Action item: Exactly the lines from the one with "border-radius: 2px ->" through the end of the data below must be set down, and no pictures with them.

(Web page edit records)
= Beginning of Section =

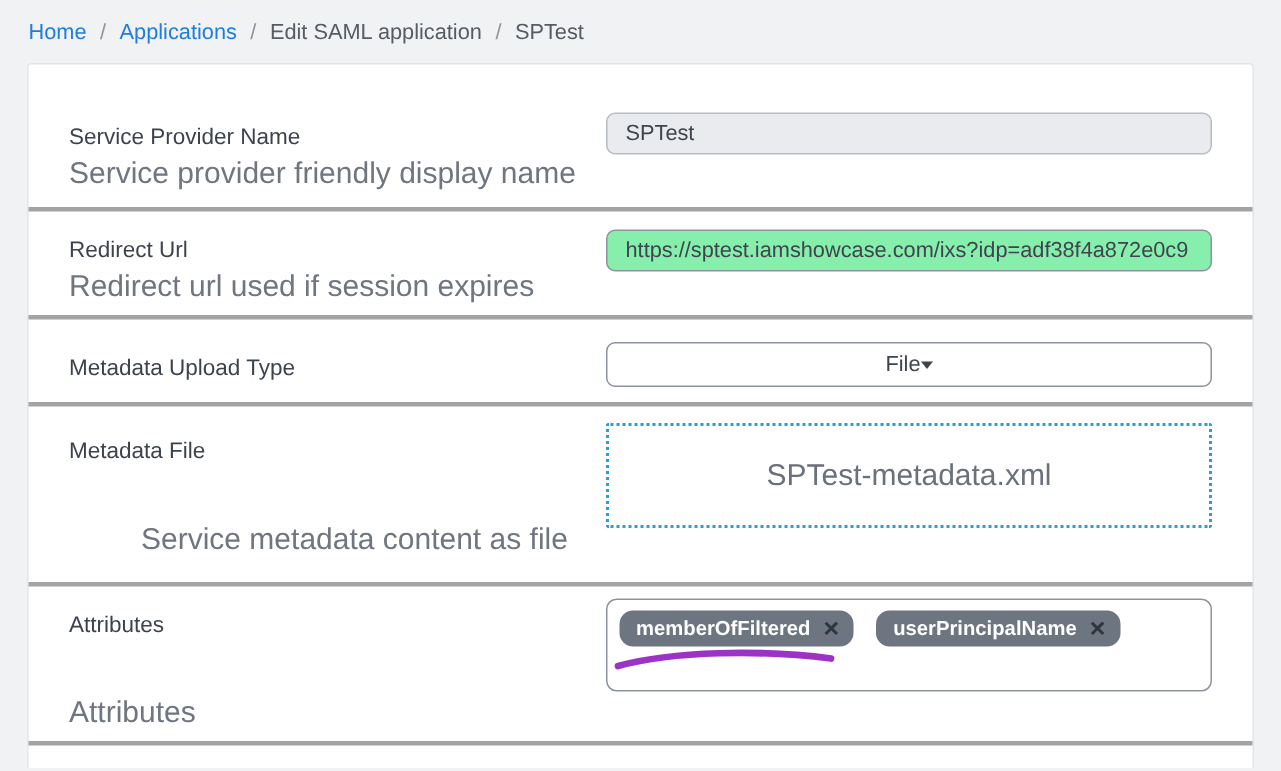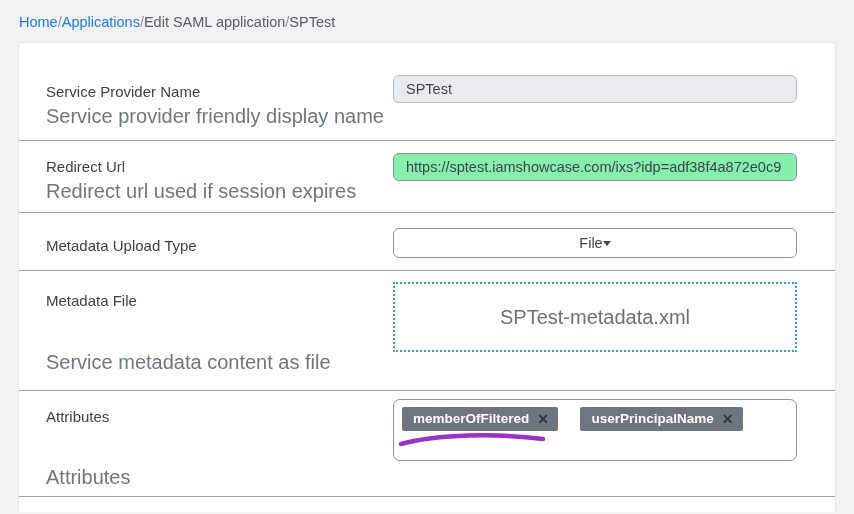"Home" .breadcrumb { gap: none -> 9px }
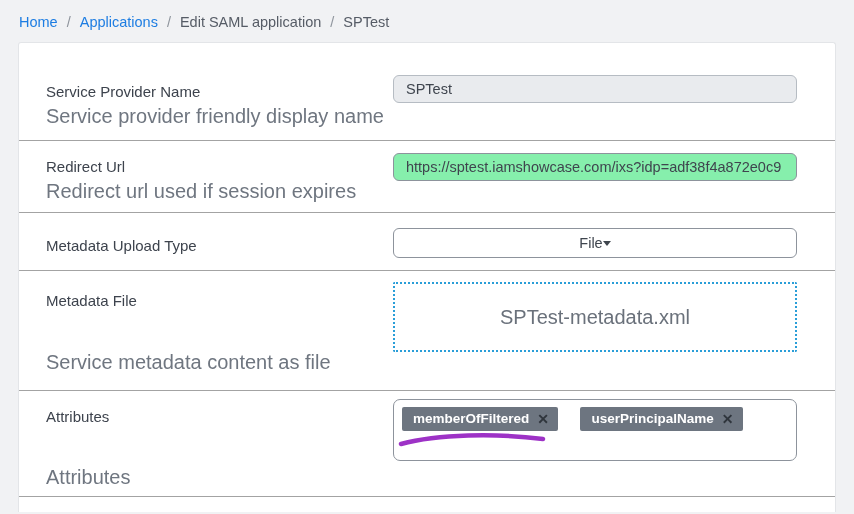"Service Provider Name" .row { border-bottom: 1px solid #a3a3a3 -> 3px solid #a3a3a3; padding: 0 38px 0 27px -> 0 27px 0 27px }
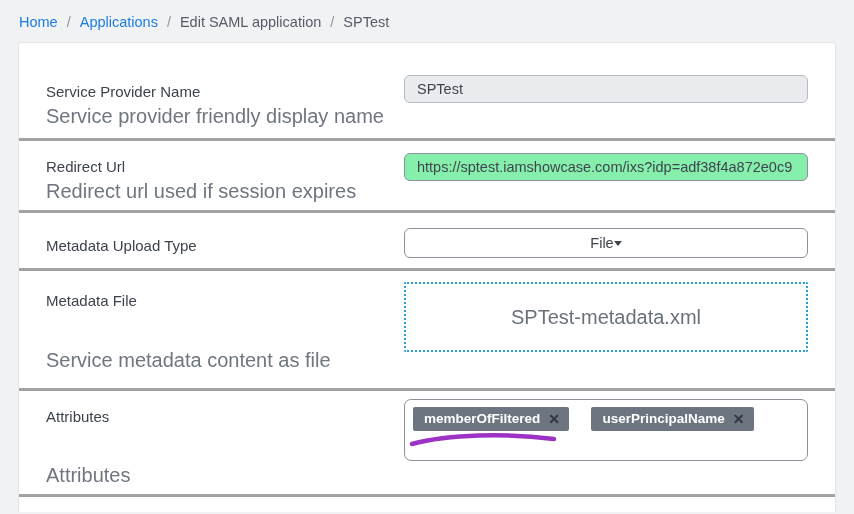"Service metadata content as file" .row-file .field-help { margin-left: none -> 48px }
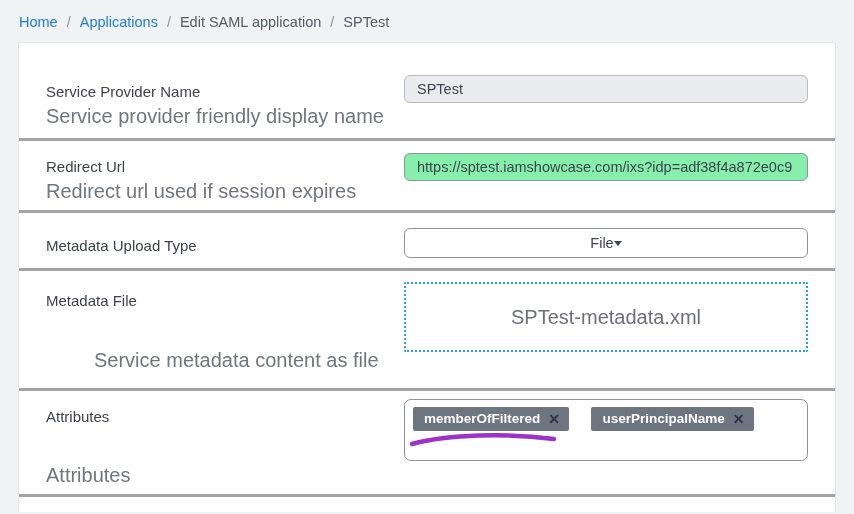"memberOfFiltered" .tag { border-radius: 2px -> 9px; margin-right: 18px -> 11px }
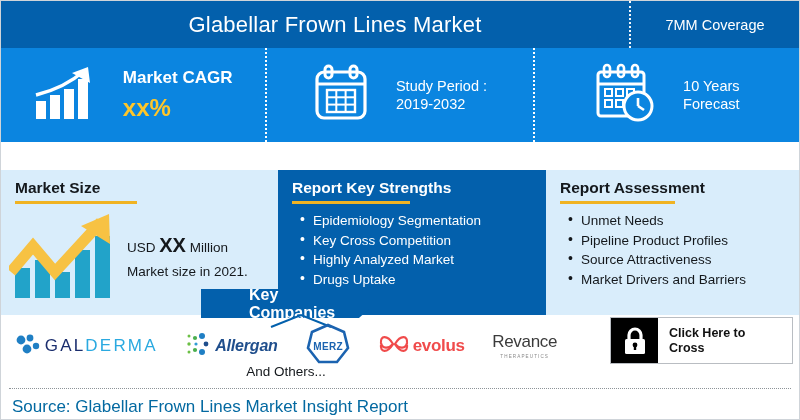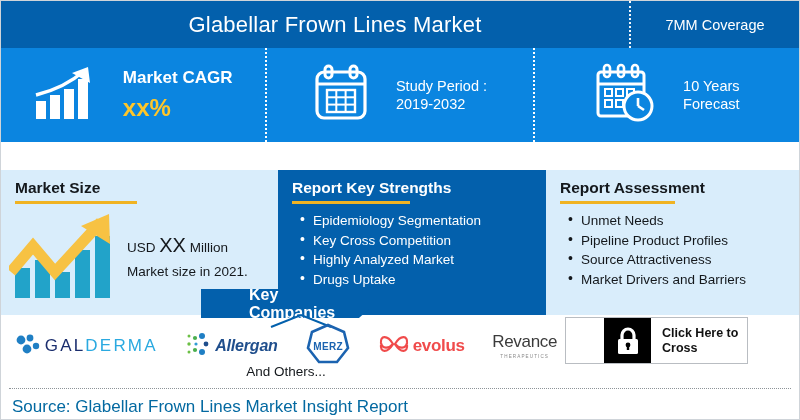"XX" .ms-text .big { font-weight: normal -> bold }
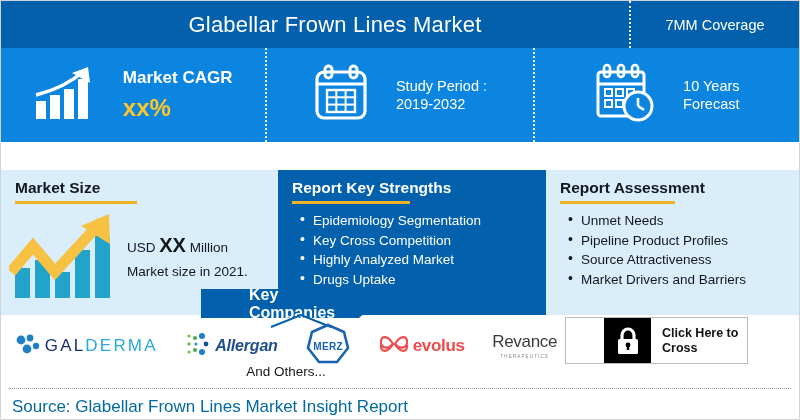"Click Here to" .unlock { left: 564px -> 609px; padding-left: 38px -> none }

= End of Section =

Worked solution:
"memberOfFiltered" .tag { border-radius: 2px -> 9px; margin-right: 18px -> 11px }
"XX" .ms-text .big { font-weight: normal -> bold }
"Click Here to" .unlock { left: 564px -> 609px; padding-left: 38px -> none }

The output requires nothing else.